▸ Work request
Reproduce word for word, from the entries below, the line with "Tip + more shades: 100", the line with "Coussin carré Hoggar", and every line between them, and nothing more.

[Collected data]
========================
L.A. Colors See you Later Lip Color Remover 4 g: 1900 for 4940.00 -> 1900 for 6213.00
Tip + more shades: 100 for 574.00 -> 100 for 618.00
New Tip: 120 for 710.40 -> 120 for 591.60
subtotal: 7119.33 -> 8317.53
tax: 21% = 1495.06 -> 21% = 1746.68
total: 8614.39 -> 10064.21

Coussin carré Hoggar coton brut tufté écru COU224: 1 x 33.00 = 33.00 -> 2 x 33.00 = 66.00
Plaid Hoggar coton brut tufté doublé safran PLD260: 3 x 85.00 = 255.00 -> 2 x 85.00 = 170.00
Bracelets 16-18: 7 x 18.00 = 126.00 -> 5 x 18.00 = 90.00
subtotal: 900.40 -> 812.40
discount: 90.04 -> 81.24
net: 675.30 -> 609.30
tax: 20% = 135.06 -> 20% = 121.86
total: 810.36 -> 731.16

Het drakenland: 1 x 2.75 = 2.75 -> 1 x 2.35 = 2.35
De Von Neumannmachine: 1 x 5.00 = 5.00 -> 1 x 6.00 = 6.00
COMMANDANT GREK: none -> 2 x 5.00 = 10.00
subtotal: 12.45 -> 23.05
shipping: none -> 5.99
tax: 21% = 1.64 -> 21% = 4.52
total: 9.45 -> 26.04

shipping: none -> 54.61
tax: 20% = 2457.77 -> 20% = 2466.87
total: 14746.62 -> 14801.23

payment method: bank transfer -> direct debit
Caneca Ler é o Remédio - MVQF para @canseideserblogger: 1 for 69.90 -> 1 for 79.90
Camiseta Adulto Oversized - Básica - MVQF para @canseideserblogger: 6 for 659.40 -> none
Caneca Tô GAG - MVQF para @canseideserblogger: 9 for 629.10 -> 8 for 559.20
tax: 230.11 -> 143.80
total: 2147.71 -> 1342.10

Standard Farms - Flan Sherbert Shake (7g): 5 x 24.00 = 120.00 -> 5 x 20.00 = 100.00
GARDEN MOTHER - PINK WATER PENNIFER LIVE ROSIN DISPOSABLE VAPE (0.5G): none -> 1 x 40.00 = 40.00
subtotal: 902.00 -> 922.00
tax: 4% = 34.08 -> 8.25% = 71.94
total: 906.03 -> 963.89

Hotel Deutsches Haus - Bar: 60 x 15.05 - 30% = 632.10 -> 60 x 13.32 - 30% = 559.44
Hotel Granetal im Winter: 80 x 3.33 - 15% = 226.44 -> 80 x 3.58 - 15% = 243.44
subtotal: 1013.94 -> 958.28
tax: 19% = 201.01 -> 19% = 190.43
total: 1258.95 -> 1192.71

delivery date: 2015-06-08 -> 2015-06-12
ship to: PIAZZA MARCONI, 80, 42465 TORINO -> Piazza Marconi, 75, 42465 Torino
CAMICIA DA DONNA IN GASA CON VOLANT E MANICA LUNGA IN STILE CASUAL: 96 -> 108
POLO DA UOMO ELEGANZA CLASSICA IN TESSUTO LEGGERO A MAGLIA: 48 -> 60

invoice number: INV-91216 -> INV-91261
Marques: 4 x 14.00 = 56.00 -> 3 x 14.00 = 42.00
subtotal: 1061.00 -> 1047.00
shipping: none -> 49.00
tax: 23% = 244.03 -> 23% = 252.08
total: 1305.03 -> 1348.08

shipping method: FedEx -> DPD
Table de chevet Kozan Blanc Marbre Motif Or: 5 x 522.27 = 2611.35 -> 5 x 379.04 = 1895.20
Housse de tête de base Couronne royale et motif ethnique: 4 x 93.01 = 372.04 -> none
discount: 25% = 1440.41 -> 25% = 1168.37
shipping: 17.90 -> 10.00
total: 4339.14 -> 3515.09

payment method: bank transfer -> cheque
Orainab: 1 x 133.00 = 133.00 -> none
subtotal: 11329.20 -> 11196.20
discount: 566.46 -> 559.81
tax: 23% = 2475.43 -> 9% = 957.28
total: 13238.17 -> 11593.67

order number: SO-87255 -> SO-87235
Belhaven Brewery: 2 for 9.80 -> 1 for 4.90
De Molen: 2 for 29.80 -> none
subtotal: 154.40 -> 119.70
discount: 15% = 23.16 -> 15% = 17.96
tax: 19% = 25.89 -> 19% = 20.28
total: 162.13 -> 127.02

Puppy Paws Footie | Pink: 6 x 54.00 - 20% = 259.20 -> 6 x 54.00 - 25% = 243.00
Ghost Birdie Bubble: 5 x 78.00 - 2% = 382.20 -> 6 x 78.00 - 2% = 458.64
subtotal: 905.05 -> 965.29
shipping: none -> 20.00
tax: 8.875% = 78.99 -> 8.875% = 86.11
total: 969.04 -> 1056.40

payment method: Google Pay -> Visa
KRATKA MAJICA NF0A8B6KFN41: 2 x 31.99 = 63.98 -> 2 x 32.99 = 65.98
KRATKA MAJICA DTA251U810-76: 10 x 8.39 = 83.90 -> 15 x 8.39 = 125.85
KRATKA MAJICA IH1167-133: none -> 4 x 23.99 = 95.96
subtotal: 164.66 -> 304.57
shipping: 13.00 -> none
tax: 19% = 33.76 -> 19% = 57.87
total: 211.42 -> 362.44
========================
▸ Exercise result
Tip + more shades: 100 for 574.00 -> 100 for 618.00
New Tip: 120 for 710.40 -> 120 for 591.60
subtotal: 7119.33 -> 8317.53
tax: 21% = 1495.06 -> 21% = 1746.68
total: 8614.39 -> 10064.21

Coussin carré Hoggar coton brut tufté écru COU224: 1 x 33.00 = 33.00 -> 2 x 33.00 = 66.00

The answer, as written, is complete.